Inflammatory breast cancer spreads more rapidly than other cancers. Treatment usually includes chemotherapy, followed by surgery and then radiotherapy. Further treatment with biological therapy or hormonal therapy may be prescribed if tests suggest this may be beneficial.
With many forms of breast cancer, chemotherapy is administered after a tumor is surgically removed in order to target and destroy any cancer cells that may be remaining after the bulk of the tumor has been removed.
In inflammatory breast cancer, however, there is usually involvement of the whole of the breast by time the condition is diagnosed. Chemotherapy is therefore administered before surgery is performed. This is called neoadjuvant chemotherapy and it is used to kill cancer cells and shrink the cancer to increase the likelihood of surgery being successful. Chemotherapy may be administered for 4 to 6 months before an operation takes place.

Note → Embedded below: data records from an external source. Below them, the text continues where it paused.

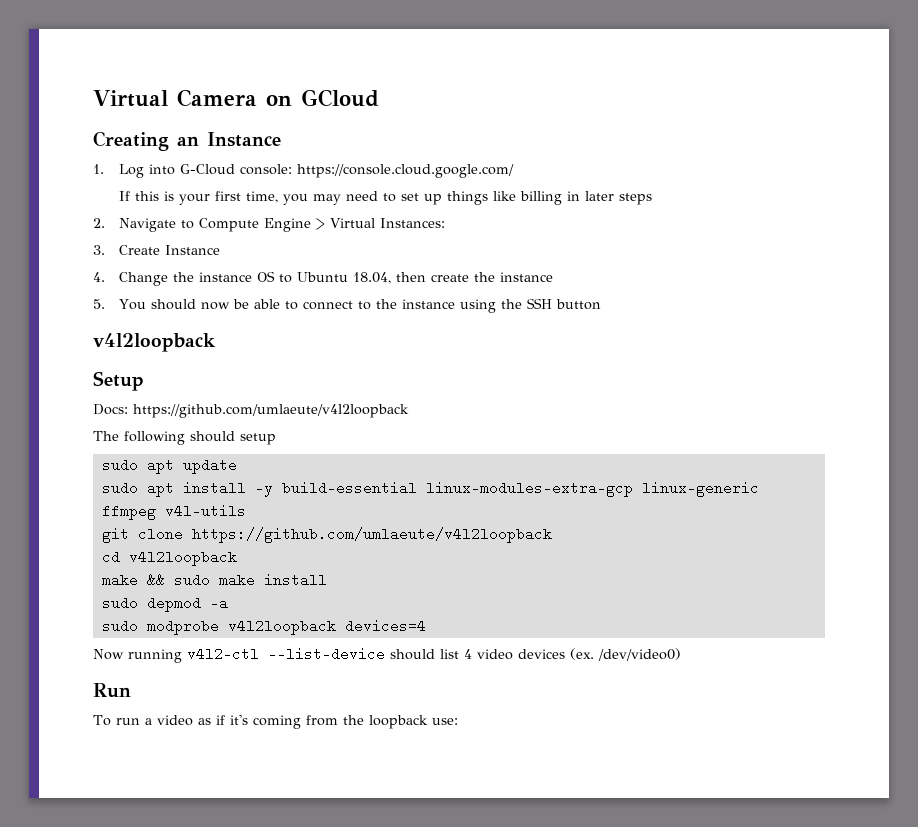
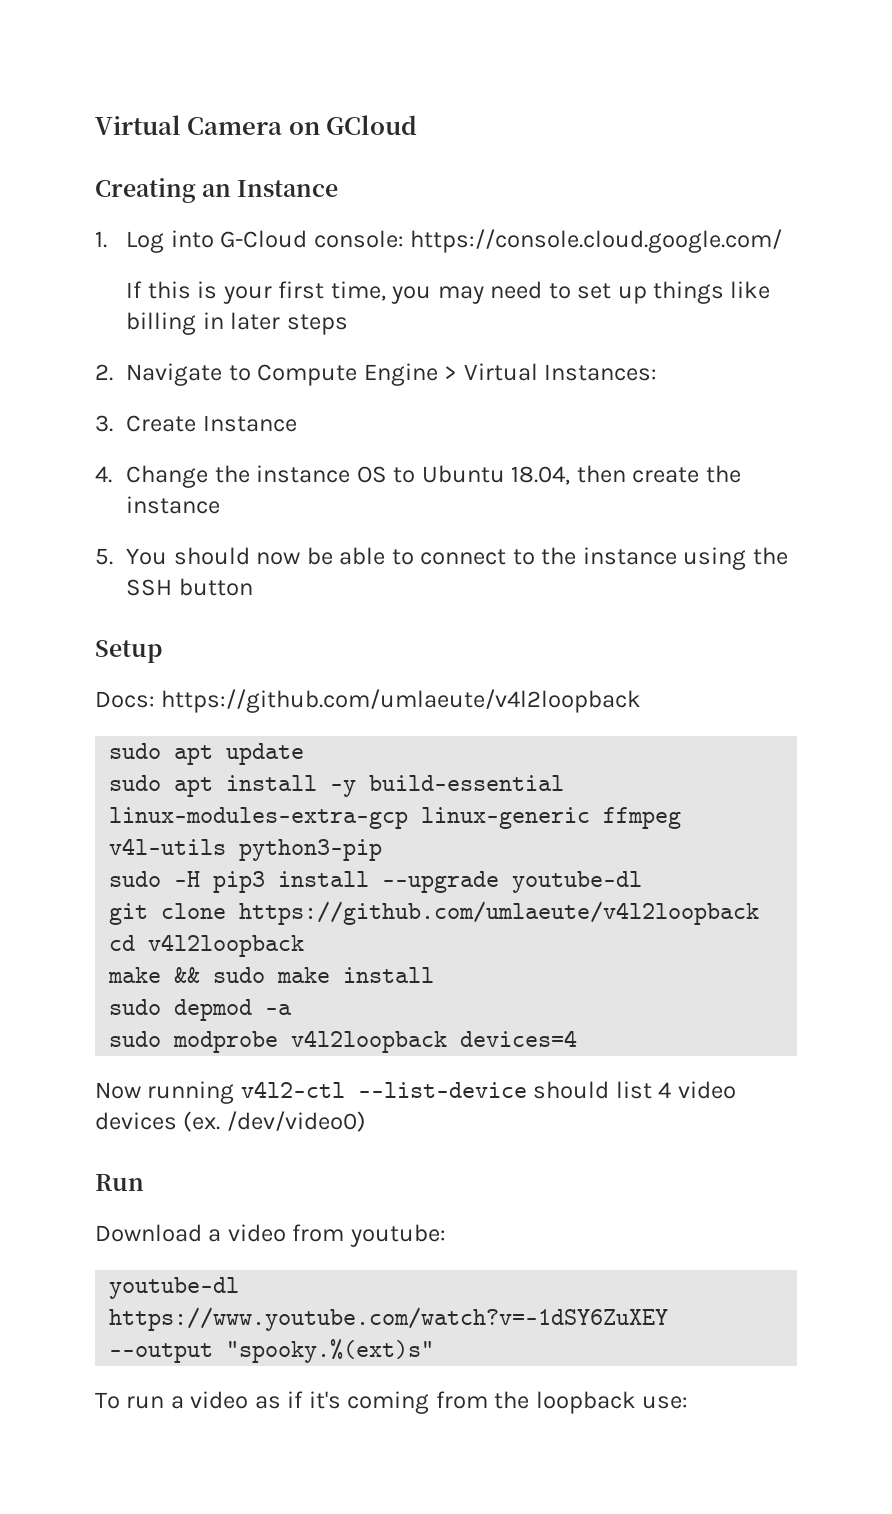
  5. You should now be able to connect to the instance using the SSH button
- v4l2loopback
- The following should setup
- sudo apt install -y build-essential linux-modules-extra-gcp linux-generic ffmpeg v4l-utils
+ sudo apt install -y build-essential linux-modules-extra-gcp linux-generic ffmpeg v4l-utils python3-pip
+ sudo -H pip3 install --upgrade youtube-dl
+ Download a video from youtube:
+ youtube-dl https://www.youtube.com/watch?v=-1dSY6ZuXEY --output "spooky.%(ext)s"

Following chemotherapy, most women usually undergo surgical removal of the breast or mastectomy. The whole breast, including the nipple and nearby lymph nodes are removed.
Following surgery, radiation therapy may be administered to destroy any remaining cancer cells.
Biological therapy or targeted therapy refers to drugs that recognize and attach to certain protein receptors present on some cancer cells.
In around 60% of women with inflammatory breast cancer, the tumors are made up of cancer cells that express a large amount of the HER2 receptor on their surfaces. This is called HER2-positive breast cancer and it can be treated with a drug called trastuzumab (Herceptin) that is specifically designed to target and latch onto these HER2 receptors. This prevents further stimulation of the cancer cell's growth.
Another available treatment that may benefit some women is hormonal therapy. Cancers comprising cells that display estrogen receptors on their surfaces, for example, are called ER-positive breast cancers and their growth is stimulated by estrogen binding to their receptors. These cancers can be treated with hormonal therapy to counteract the effects of estrogen, either by reducing the amount of estrogen made in the body or by preventing the estrogen from reaching the cancer cells.